> **WHAT IS BEING ASKED**
Repeat the listing exactly. Do not carry over any pictures.

> **RECORD SET**
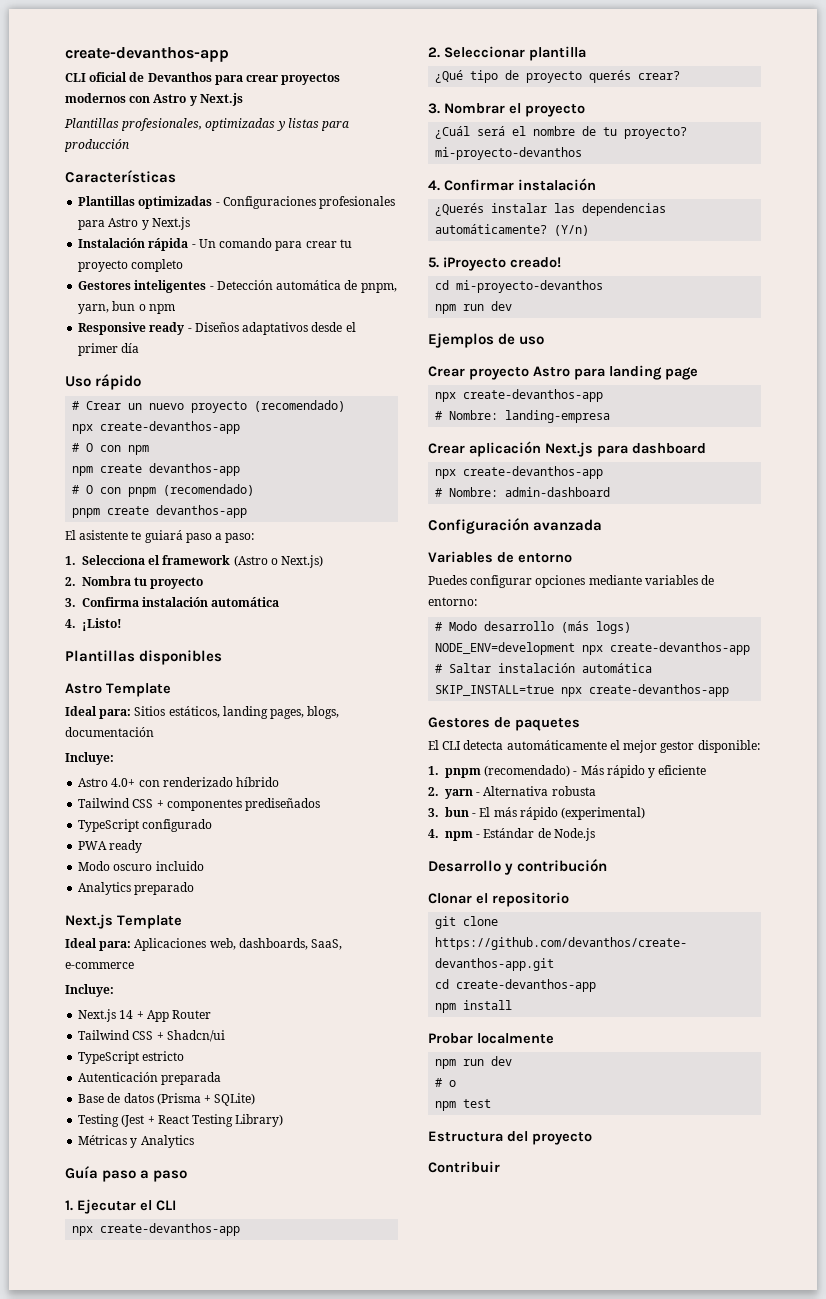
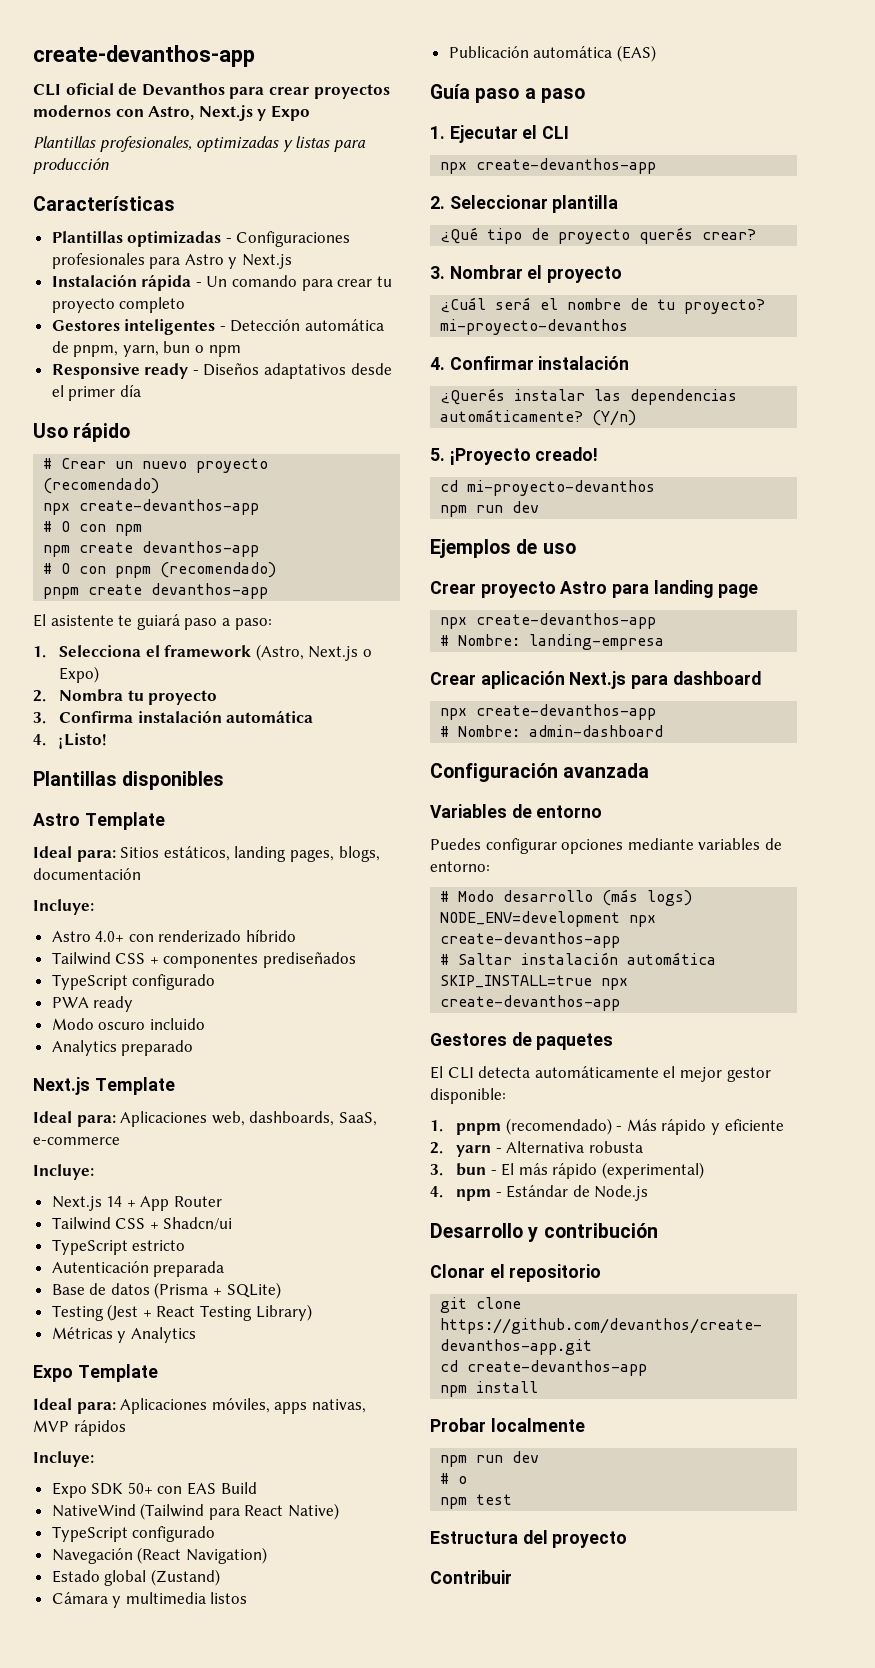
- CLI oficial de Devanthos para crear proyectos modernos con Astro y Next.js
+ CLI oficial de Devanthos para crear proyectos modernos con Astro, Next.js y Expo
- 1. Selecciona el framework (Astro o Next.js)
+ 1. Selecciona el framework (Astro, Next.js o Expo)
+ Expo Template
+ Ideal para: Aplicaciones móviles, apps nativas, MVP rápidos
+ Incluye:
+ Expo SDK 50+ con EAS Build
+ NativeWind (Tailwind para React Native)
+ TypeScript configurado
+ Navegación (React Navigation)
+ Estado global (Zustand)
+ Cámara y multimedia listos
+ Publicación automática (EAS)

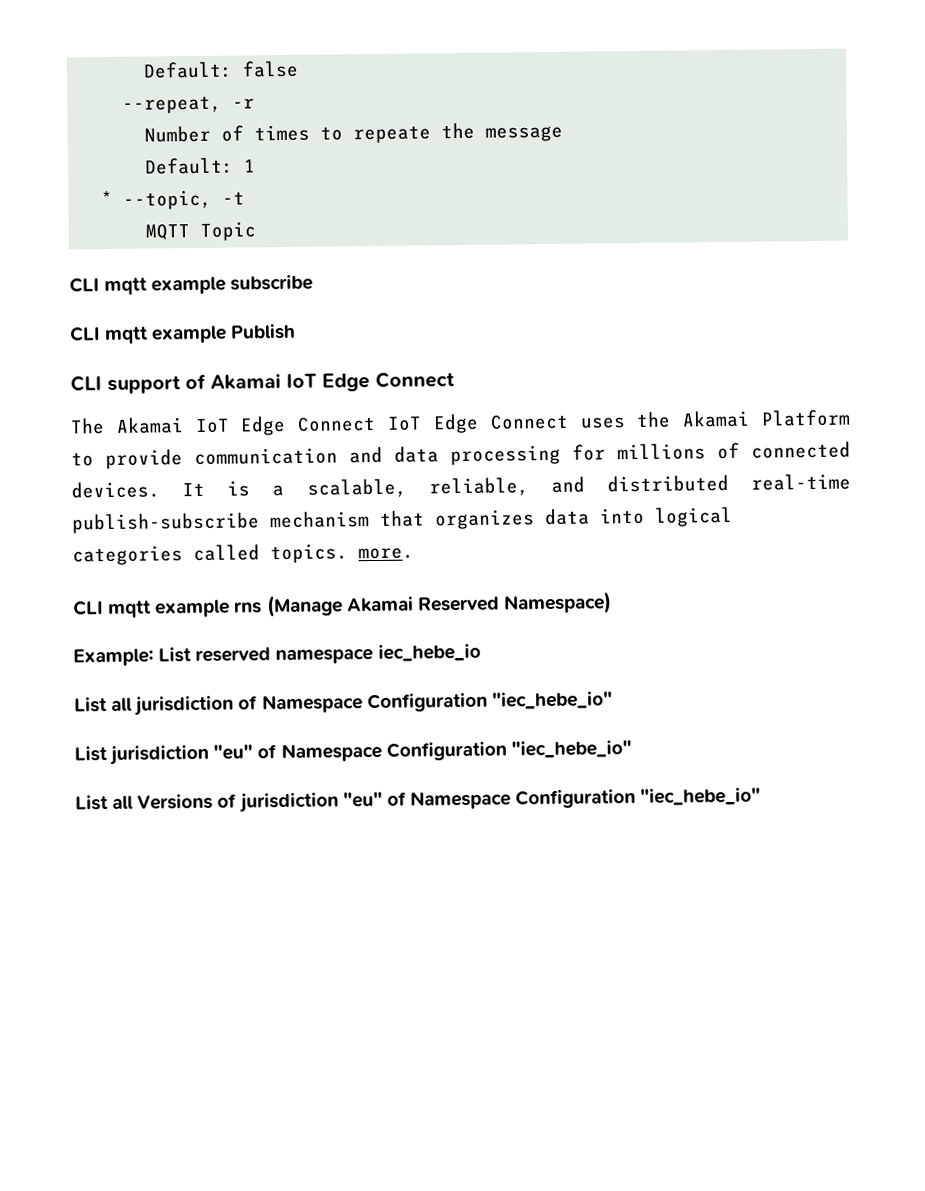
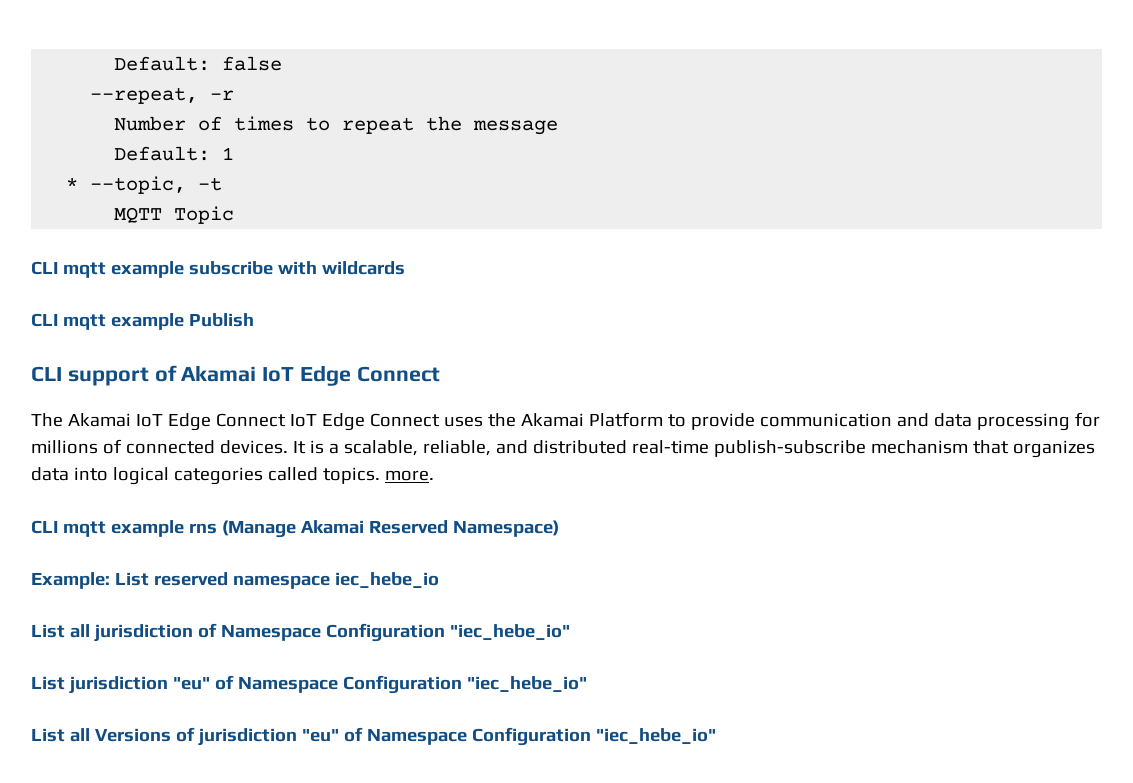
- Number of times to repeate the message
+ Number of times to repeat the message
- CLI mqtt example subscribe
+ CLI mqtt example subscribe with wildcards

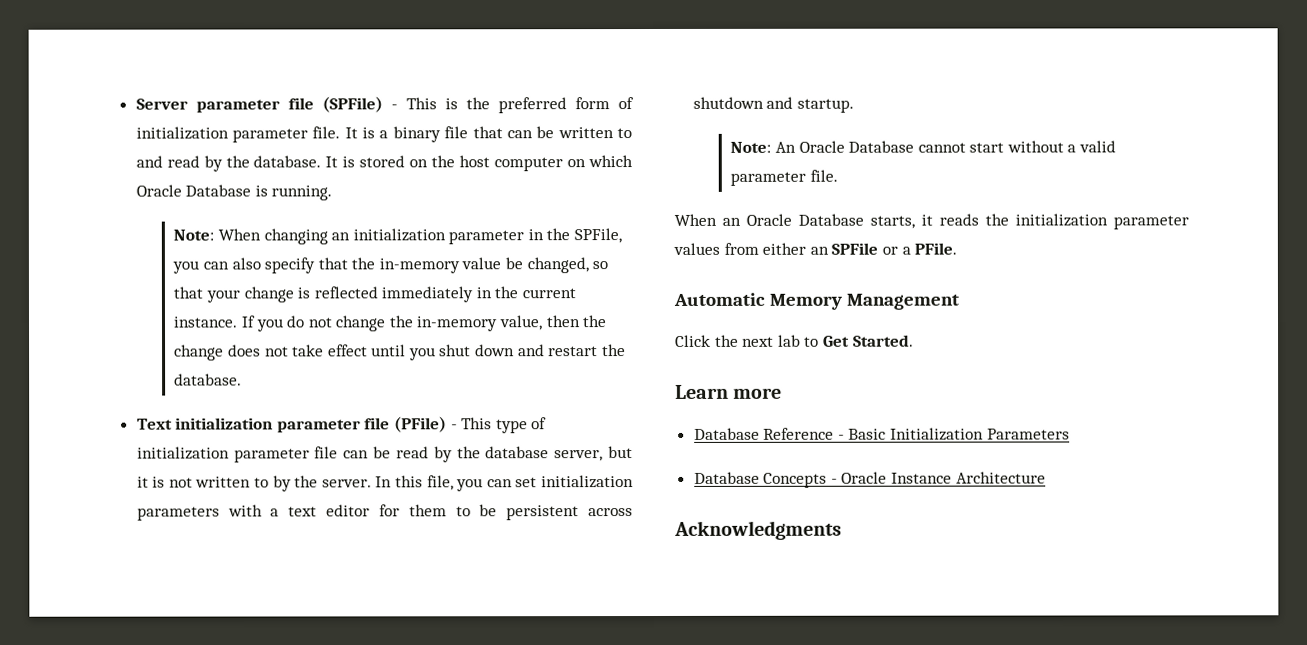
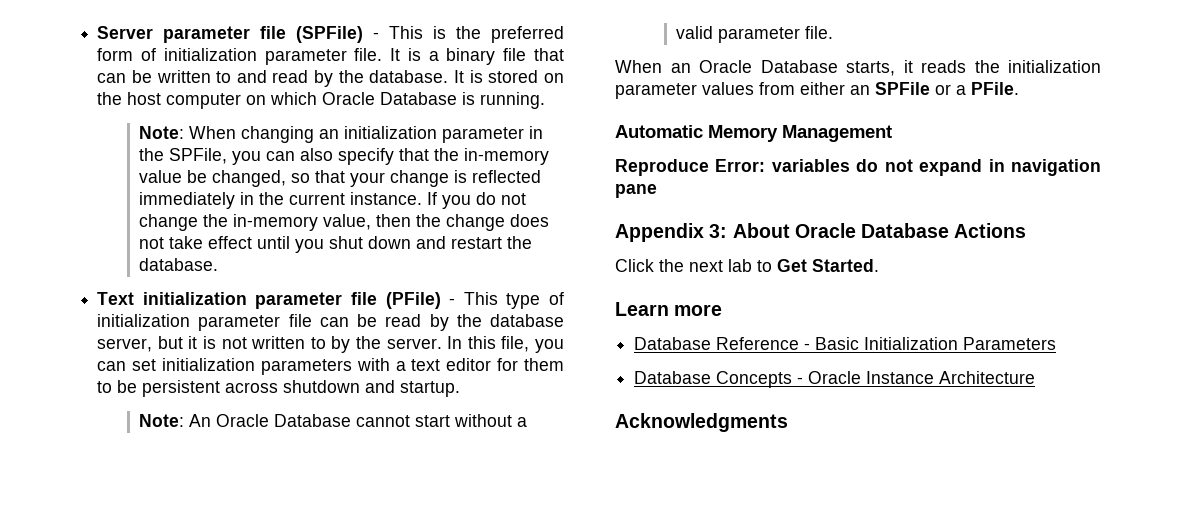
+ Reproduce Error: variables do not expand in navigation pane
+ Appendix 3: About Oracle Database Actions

> **OUTPUT**
- CLI oficial de Devanthos para crear proyectos modernos con Astro y Next.js
+ CLI oficial de Devanthos para crear proyectos modernos con Astro, Next.js y Expo
- 1. Selecciona el framework (Astro o Next.js)
+ 1. Selecciona el framework (Astro, Next.js o Expo)
+ Expo Template
+ Ideal para: Aplicaciones móviles, apps nativas, MVP rápidos
+ Incluye:
+ Expo SDK 50+ con EAS Build
+ NativeWind (Tailwind para React Native)
+ TypeScript configurado
+ Navegación (React Navigation)
+ Estado global (Zustand)
+ Cámara y multimedia listos
+ Publicación automática (EAS)

- Number of times to repeate the message
+ Number of times to repeat the message
- CLI mqtt example subscribe
+ CLI mqtt example subscribe with wildcards

+ Reproduce Error: variables do not expand in navigation pane
+ Appendix 3: About Oracle Database Actions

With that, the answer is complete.